What makes integrations fragile (and how to build ones that last)
Integrations are where ambition meets reality. A business wants their website to talk to their CRM, their booking system, their inventory feed, their email platform. On paper, it's straightforward, connect A to B, pass the data, move on.
In practice, integrations are the most common source of long-term pain in digital projects. Not because the technology is hard. Because the decisions made during the build don't account for what happens six months later when something on the other end changes.
We've built and inherited enough integrations to see the patterns. Here are the three most common failure modes, and what to do differently.
Failure pattern 1
The "it works today" integration
This is the most common one. The integration gets built to match the current state of both systems. It works perfectly on launch day. Everyone's happy.
Then six months later, the CRM vendor updates their API. Or the booking system changes its data format. Or the client switches email platforms. And the integration breaks, silently, partially, or catastrophically.

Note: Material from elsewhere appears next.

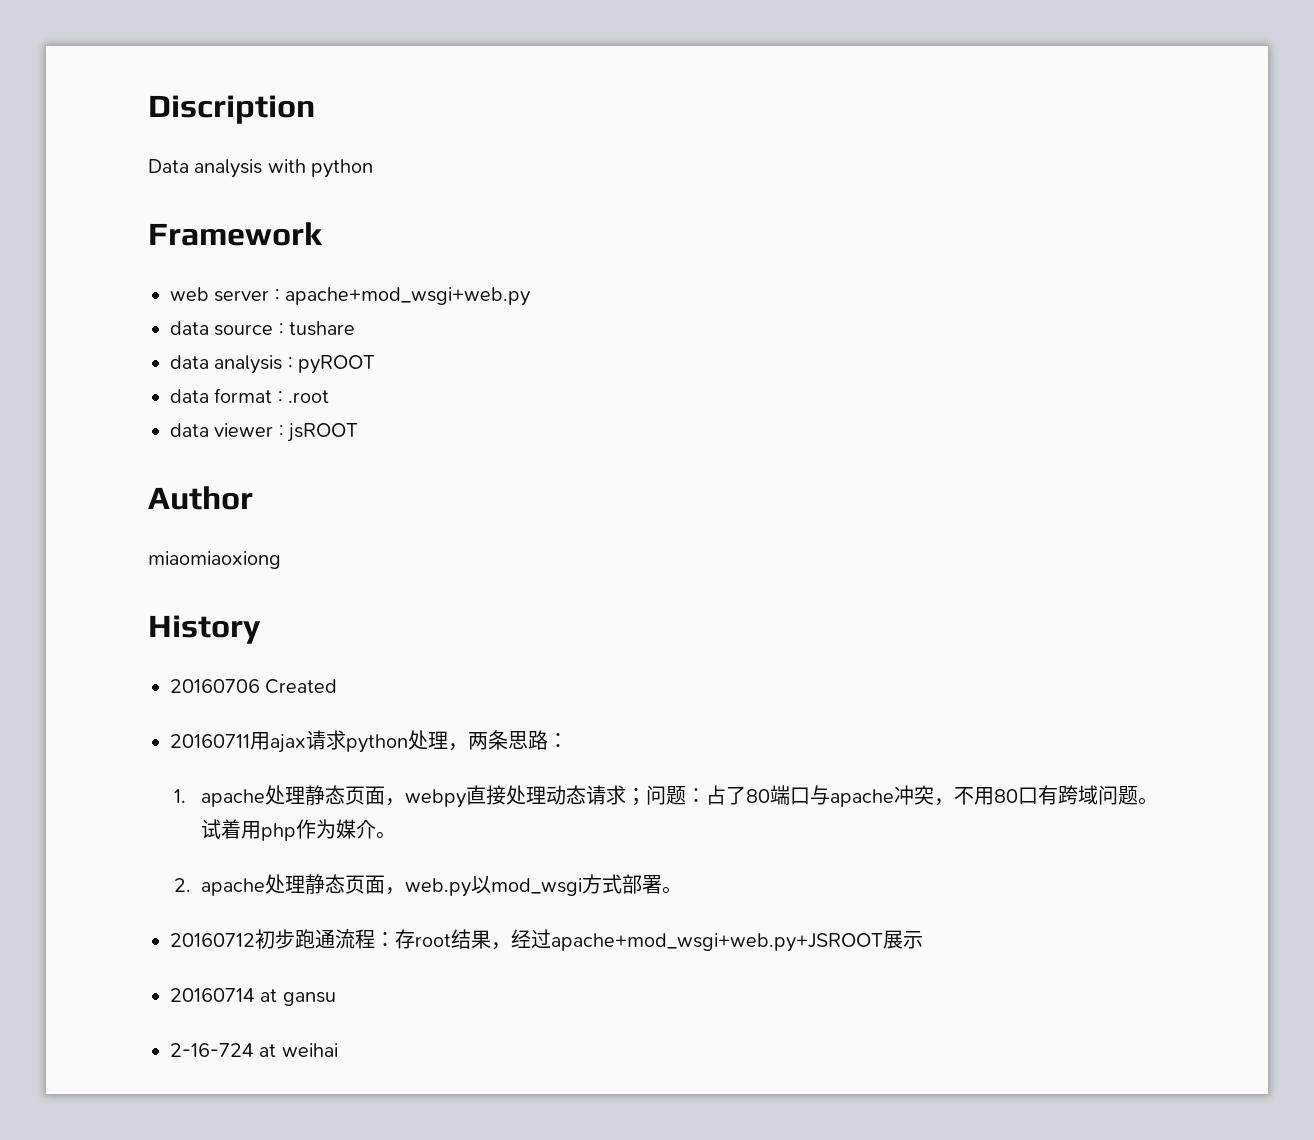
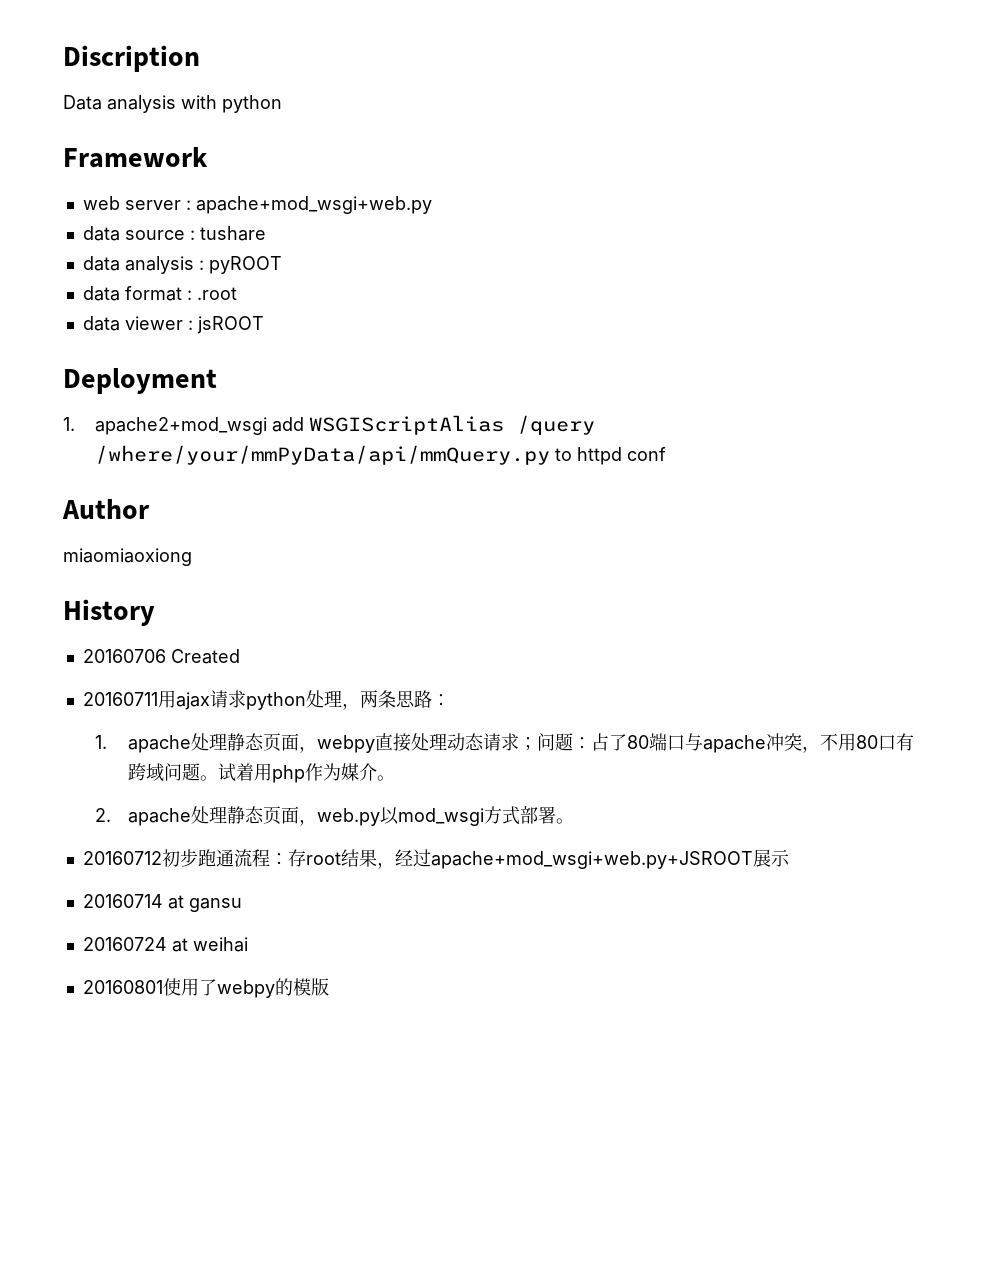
(359, 432) none -> [63,368,217,394] [63,415,596,435] [95,445,667,465] // Deployment // 1. apache2+mod_wsgi add WSGIScriptAlias /query /where/your/mmPyData/api/mmQuery.py to httpd conf
[170,1043,254,1057] 2-16-724 -> [82,937,167,951] 20160724
(338, 1050) none -> [82,978,329,998] // 20160801使用了webpy的模版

The root cause isn't the change. It's that the integration was built as a point-in-time connection rather than a system designed to handle change.
- 01What good looks like
Build integrations with error handling that fails visibly, not silently. Use API versioning where available. Log every transaction so you can diagnose issues without guessing. And document what each integration depends on, which API endpoints, which data fields, which authentication methods, so when something changes, the fix is clear rather than archaeological.
Failure pattern 2
The "we'll sort the API later" integration
This one starts in the brief. Someone writes "integrate with [system]" as a line item, and the project moves forward without anyone investigating what that integration actually requires.
Then in week eight of a twelve-week build, the developer looks at the API documentation and discovers it doesn't support the data the client needs. Or the API requires an enterprise licence the client doesn't have. Or there's no API at all, just a CSV export that runs once a day.
The integration that was estimated at two days suddenly takes three weeks. The project timeline shifts. The budget stretches. And the client is frustrated because nobody flagged this earlier.
- 01What good looks like
Investigate every integration during discovery, not during development. Confirm API access, authentication, rate limits, data formats, and real-time vs batch availability before the project is scoped. The ten hours spent doing this during discovery saves weeks of rework during the build.
Failure pattern 3
The "single point of failure" integration
Some integrations become load-bearing walls without anyone planning for it. The website depends on a real-time API call to display pricing. The booking system feeds directly into the calendar with no fallback. The product feed from the warehouse system populates the entire e-commerce catalogue.
When that single connection goes down, and it will, the website doesn't degrade gracefully. It breaks. Products disappear. Prices show as zero. The booking page throws an error. And the client's customers see it before the client does.
- 01What good looks like
Design for failure. Cache data locally so the website can serve a recent version when the API is unavailable. Build health checks that alert you when an integration stops responding, before customers notice. And never let a third-party system be the only source of truth for data that's critical to the user experience.
Why
Fragile integrations start as rushed decisions
The pattern across all three failure modes is the same: the integration was treated as a technical task rather than a design decision.
"Connect the CRM" gets two lines in the brief and three days in the estimate. Nobody asks what data flows in which direction. Nobody checks whether the API supports webhooks or polling. Nobody defines what should happen when the connection fails.
And then six months later, the client is paying for emergency fixes on an integration that was never designed for the real world.
The fix isn't better developers. It's better questions at the start.
Questions
Three questions to ask before building any integration
- 01What happens when this breaks?
Not if when. Every external system will have downtime, API changes, or data inconsistencies at some point. The answer to this question determines whether you need caching, fallbacks, error handling, or monitoring. It also determines whether the integration is critical infrastructure or a nice-to-have.
- 02Who owns the other end?
If you're integrating with a system managed by a different vendor, a different team, or a third-party SaaS provider, you need to know who to call when something changes. The worst integrations are the ones where nobody on either side feels responsible for the connection between the systems.
- 03What data needs to flow, in which direction, and how often?
Real-time vs daily sync. Push vs pull. Full dataset vs incremental updates. These decisions affect architecture, cost, and complexity. Getting them right during discovery means the developer builds the right thing. Getting them wrong means rebuilding it later.
When
When to keep it simple
Not every integration needs to be engineered for resilience. If you're connecting a contact form to a CRM, a simple webhook is fine. If you're syncing a blog RSS feed to a newsletter tool, a lightweight automation handles it.
The investment in robust integration architecture should match the business impact of failure. If the integration going down means your customers can't book, pay, or access their account, invest in resilience. If it means a social media feed doesn't update for a day keep it simple and move on.
The goal isn't to over-engineer everything. It's to make conscious decisions about which integrations are critical and treat them accordingly.